Pelosi declined to comment for this story, though she’s now expected to revealwhether she’ll run again or retire after California’s special election on redistricting next week; and if she does bow out, she could try to usher in San Francisco Supervisor Connie Chan to succeed her, according to a POLITICO report. Until then you’d have better luck getting the Golden Gate Bridge to spill its future plans.
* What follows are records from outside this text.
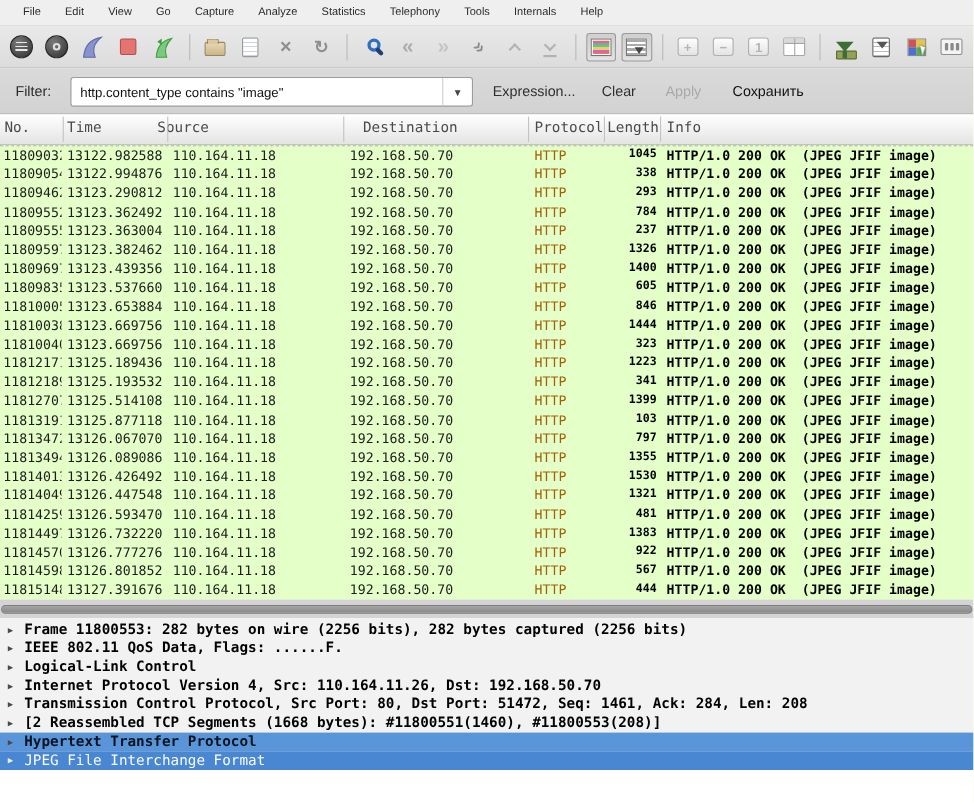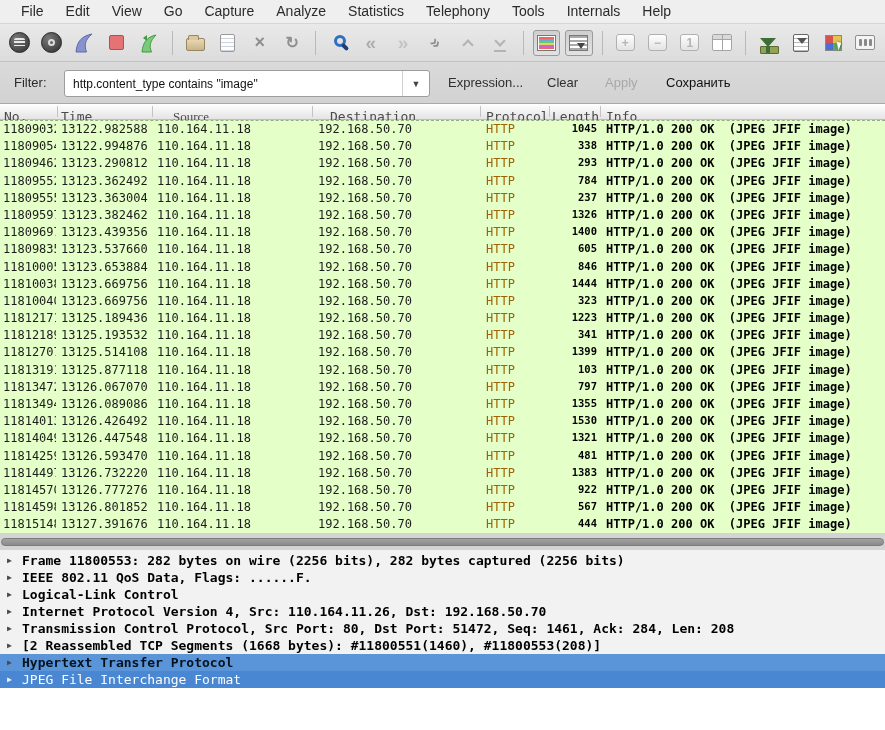--- a/index.html
+++ b/index.html
@@ -9,7 +9,7 @@
   
   .menubar{height:24px;background:#efefef;border-bottom:1px solid #d6d6d6;
     display:flex;align-items:center;padding-left:10px;gap:0;}
-  .menu-item{font-size:14px;color:#2b2b2b;padding:0 11px;line-height:23px;cursor:default;}
+  .menu-item{font-size:10px;color:#2b2b2b;padding:0 11px;line-height:23px;cursor:default;}
 
   
   .toolbar{height:38px;background:linear-gradient(#e9e9e9,#dcdcdc);

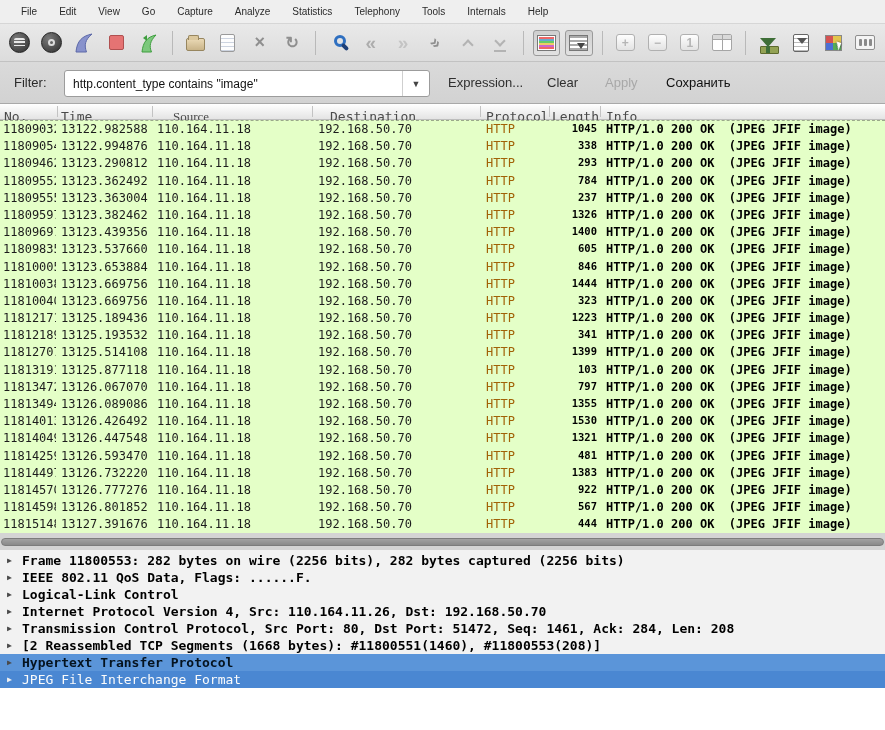--- a/index.html
+++ b/index.html
@@ -79,7 +79,7 @@
   #btn-save{left:666px;color:#111;}
 
   
-  .pheader{height:16px;background:linear-gradient(#ffffff,#e4e4e4);border-bottom:1px solid #bdbdbd;position:relative;
+  .pheader{height:28px;background:linear-gradient(#ffffff,#e4e4e4);border-bottom:1px solid #bdbdbd;position:relative;
     font-family:"DejaVu Sans Mono","Liberation Mono",monospace;font-size:13px;color:#4a4a4a;}
   .pheader .hcell{position:absolute;top:5px;}
   .h-no{left:4px;}.h-time{left:61px;}.h-src{left:173px;font-family:Liberation Serif, serif;}.h-dst{left:318px;padding-left:12px;}

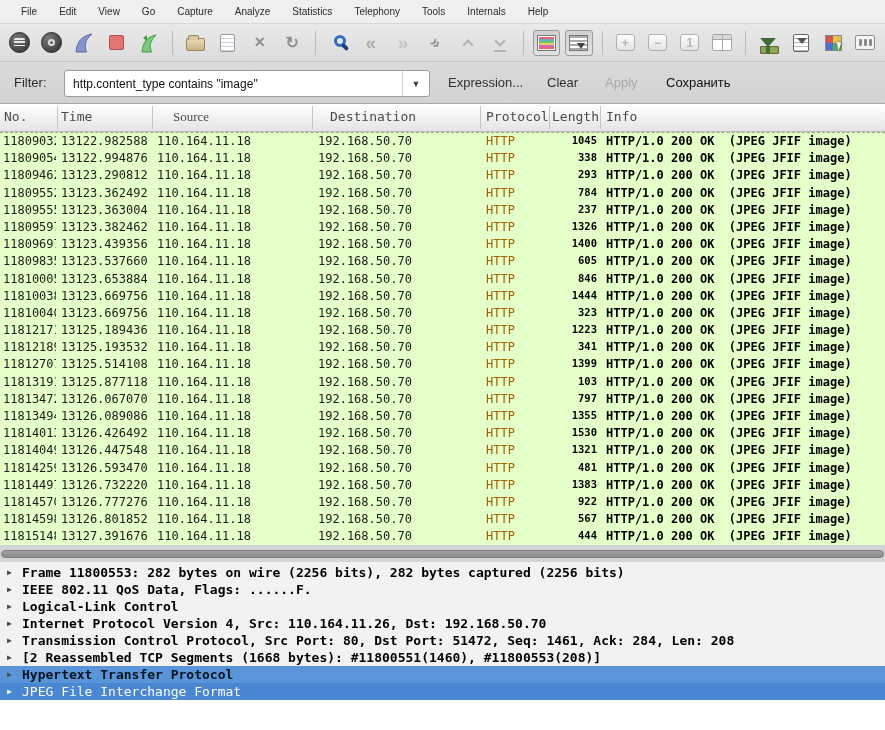--- a/index.html
+++ b/index.html
@@ -82,7 +82,7 @@
   .pheader{height:28px;background:linear-gradient(#ffffff,#e4e4e4);border-bottom:1px solid #bdbdbd;position:relative;
     font-family:"DejaVu Sans Mono","Liberation Mono",monospace;font-size:13px;color:#4a4a4a;}
   .pheader .hcell{position:absolute;top:5px;}
-  .h-no{left:4px;}.h-time{left:61px;}.h-src{left:173px;font-family:Liberation Serif, serif;}.h-dst{left:318px;padding-left:12px;}
+  .h-no{left:4px;}.h-time{left:61px;}.h-src{left:143px;}.h-dst{left:318px;padding-left:12px;}
   .h-proto{left:486px;}.h-len{left:552px;}.h-info{left:606px;}
   .hsep{position:absolute;top:2px;bottom:2px;width:1px;background:#c3c3c3;}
The contest becomes even more uncertain if Pelosi does retire. But whether she stays in or not, and whether Chakrabarti wins or loses, he says that he will continue to organize. In fact, he says, “The target in my mind really is 2028 more than 2026. I’m sort of thinking of 2026 as there’s going to be a bunch of people popping up on their own. I want to develop a relationship with them and then if I beat Pelosi, I’m going to call for a bunch of people to run. And then we can get the infrastructure in place by that point to handle that influx.”

Chakrabarti’s whole gambit is based on the idea of this moment — this energy that’s propelling anti-establishment forces around the country and which Chakrabarti hopes to seize on and place within his larger vision. We’re standing in his office and, still, it’s hard to hide some skepticism. I start trying to poke holes in his plans. Legislation like this would require a supermajority — how do you win in red states? How do you get the debate off Republican footing (trans kids in sports, or immigration) and onto the cost of living? What if this moment, this energy, just dries up?
But Chakrabarti has answers, outlandish as they may seem, and he shrugs off the suggestion that the dissatisfaction of the Democratic base might ultimately dissipate.
“It won’t dissipate by the time I’m recruiting people. I’m talking about recruiting people in the current moment, and raising the money for it in the current moment,” he says. “If I wanted to recruit 400 people to run for Congress now, I need to be doing that now.”